Hundreds of people, many of them in traditional dress, prepare for their performance. Proud warriors, beautifully adorned women and children, all dance one after the other in competition and at the end the best group is presented with gifts, applauded and honoured.

A buffalo experience

One day, Jeff Iron Cloud takes me to see the buffalo. We drive criss-cross through the prairie. I hold my breath as Jeff drives sideways along a sloping hillside. Then we see the herd in the distance. When the animals become aware of us, they run away leaving only a cloud of dust behind. They have young and are even more shy than usual. We drive on when they suddenly reappear, galloping in from the side, directly in front of our truck.

They stand there with their dark, dense hide, the powerful head facing downwards with its thickset neck and chest, a fierce look coming from deep within, and the small upward-pointing horns – their whole being shows their close connection with the earth.

On the way back we listen to Native American music on Jeff’s cassette recorder with drums and shrill song. We drive past a site where trees have been decorated with coloured bands. In response to my question, Jeff answers: “Here is the place for the sun dances.” I dig around for my camera. “You can’t make a photo here,” says Jeff. It is a sacred place and ashamed I lower my camera.

Uprootedness

The ancient culture of these people still exists, it is alive! That is not at all to be taken for granted. Because until 1976 the American government had banned all practice of Native American religion. Children were removed from their parents. They were forced to go to schools which were intended to inculcate in them the values of white, Christian civilisation.

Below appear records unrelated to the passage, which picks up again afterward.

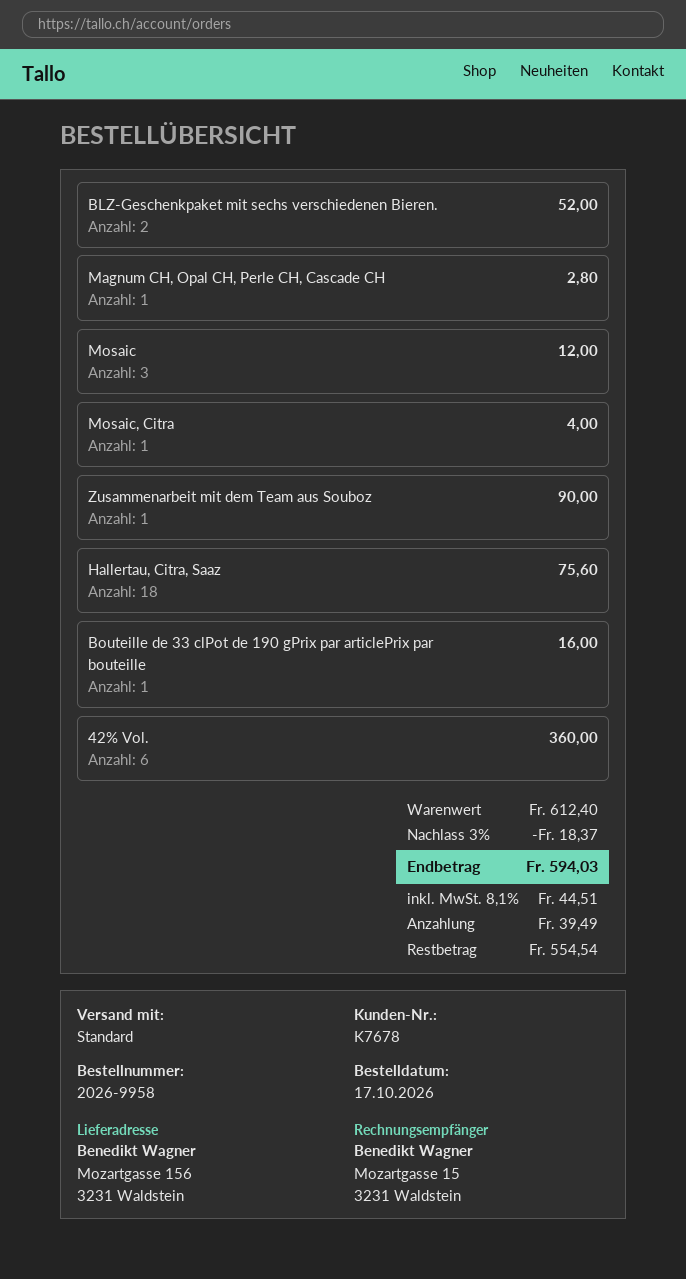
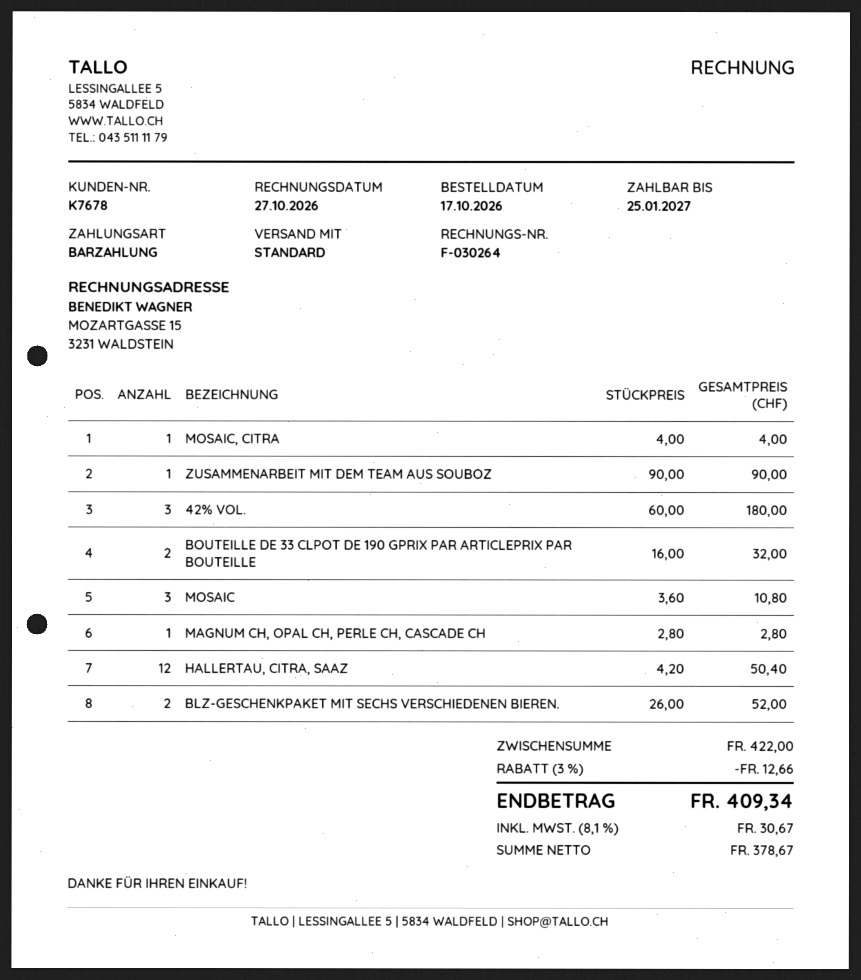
Mosaic: 3 for 12.00 -> 3 for 10.80
Hallertau, Citra, Saaz: 18 for 75.60 -> 12 for 50.40
Bouteille de 33 clPot de 190 gPrix par articlePrix par bouteille: 1 for 16.00 -> 2 for 32.00
42% Vol.: 6 for 360.00 -> 3 for 180.00
subtotal: 612.40 -> 422.00
discount: 3% = 18.37 -> 3% = 12.66
tax: 8.1% = 44.51 -> 8.1% = 30.67
total: 594.03 -> 409.34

Repression and punishment were something which had previously been alien to Native American culture. With military precision, action was taken against all these traditions and the memory of origin and belonging eradicated.

The children were not allowed to speak their native tongue in the state and missionary schools and parents were prevented from seeing their children throughout their whole time at school until the latter were released from these residential establishments having been alienated from their families and culture. Such enforced integration uprooted the Native Americans, their loss of identity drove them into depression, resignation and alcoholism.

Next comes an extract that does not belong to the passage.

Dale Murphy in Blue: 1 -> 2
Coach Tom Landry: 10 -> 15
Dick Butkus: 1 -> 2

There is little income on the reservations, no industry and almost no agriculture. There is 85 percent unemployment and half of Native Americans live under the poverty line. Schools have a low success rate and more than 60 percent of pupils drop out of school early. Almost half of people suffer from diabetes and the suicide rate is extremely high, as is child mortality. Life expectancy for men is 48, for women 52.

Many parents cannot bring up their children themselves and often the grandparents stand in for them. Alcohol is illegal on the Pine Ridge reservation and its consumption is strictly punished with imprisonment. Even the Waldorf teachers, the school bus drivers and staff are subject to unannounced testing.

A good team has meanwhile come together at the school which works seriously and with a lot of commitment. There is even some publicity work in that some of the teachers regularly talk about Waldorf education, nutrition, the importance of sleep and rhythm in the life of the children on Kili Radio (a Native American radio station on the reservation).

The parents are unable to pay school fees. The Lakota Waldorf School is exclusively financed from donations. Isabel keeps a firm hold of the purse strings so that the Lakota Waldorf School can make ends meet each month. Her life’s task is to create a good place for the children of the reservation so that they can gather strength for their path into the future.

Only in its beginnings, this school sets an educational example for other reservations in the USA and Canada. Interested parents and teachers travel long distances to learn about this new form of education which is compatible with Native American culture. And the Lakota Waldorf School itself has a vision for the future. A new school village is on the drawing board.